Culture-independent methods of microbial identification have been developed, which allow for DNA extraction directly from environmental samples without subjecting microbes to growth on nutrient media. These methods often involve next generation DNA sequencing (NGS) for identifying microbes and qPCR for quantifying them. Despite the benefits of extracting all DNA from the sample, results may be compromised by amplifying DNA from dead cells.
In a recent study, researchers of the University of British Columbia developed a technique that combines a process to identify the full spectrum of DNA in yeast and bacteria samples with a technique that distinguishes between live and dead micro-organisms. Key in the development of their method was the use of a light-sensitive dye, propidium monoazide, which deactivates DNA in non-viable cells and thereby prevents it from being detected. The colleagues tried to identifying the yeast and bacterial diversity of wines.

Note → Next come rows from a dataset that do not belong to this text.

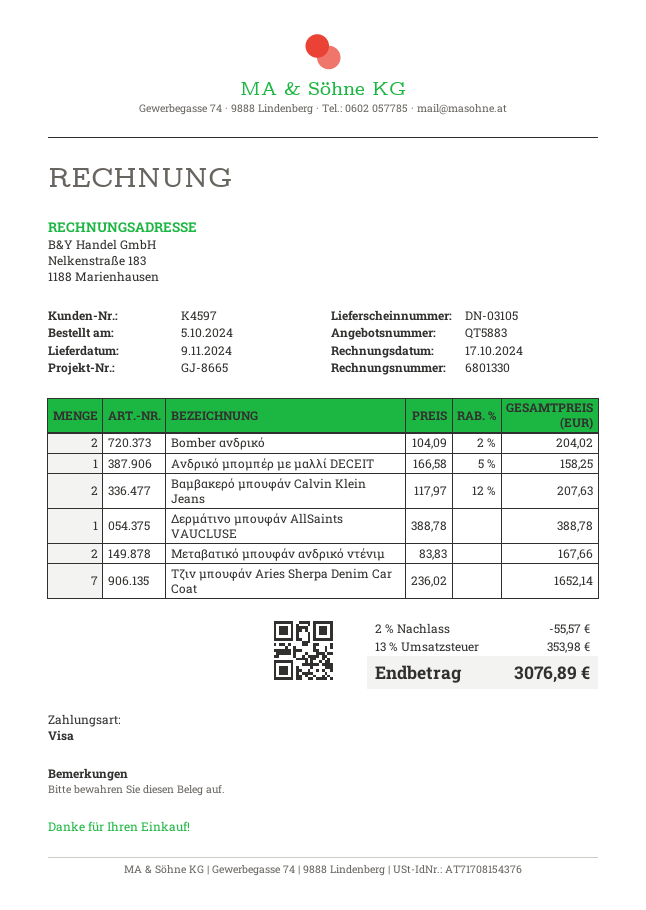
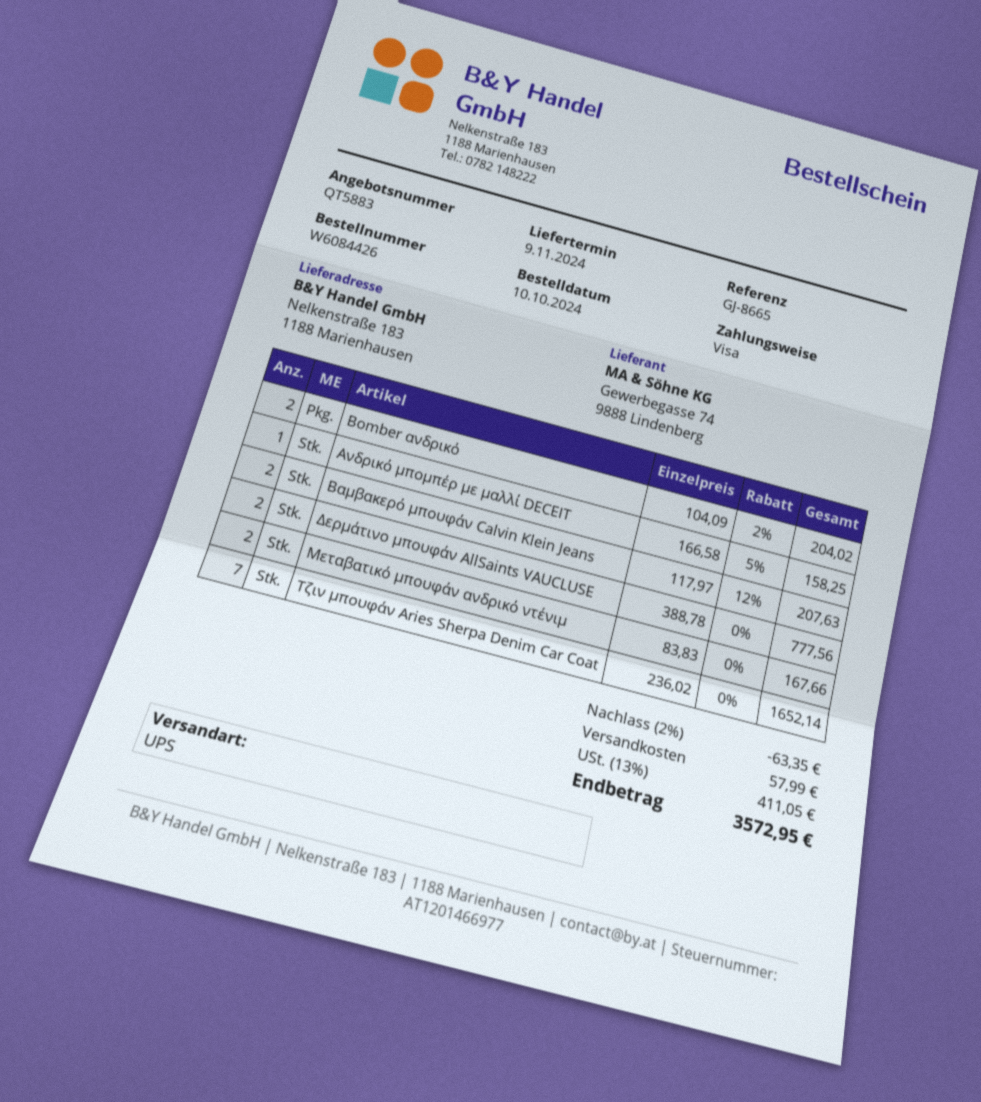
order date: 2024-10-05 -> 2024-10-10
Δερμάτινο μπουφάν AllSaints VAUCLUSE: 1 x 388.78 = 388.78 -> 2 x 388.78 = 777.56
discount: 2% = 55.57 -> 2% = 63.35
shipping: none -> 57.99
tax: 13% = 353.98 -> 13% = 411.05
total: 3076.89 -> 3572.95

Since only live micro-organisms are relevant in the various stages of fermentation as they relate to the senses, this study provides some of the important tools that will be necessary to determine why different types of wine taste and smell as they do. While more research needs to be conducted, these findings could also lead to the identification and elimination of micro-organisms that are responsible for spoilage.
The new technique allows for a much faster and more accurate assessment. What previously could have taken multiple experiments and months of trial and error, can now be done in a single experiment.
The next stages of research will focus this technique on different types of wine making methods to see how they change micro-organisms that affect the final wine product.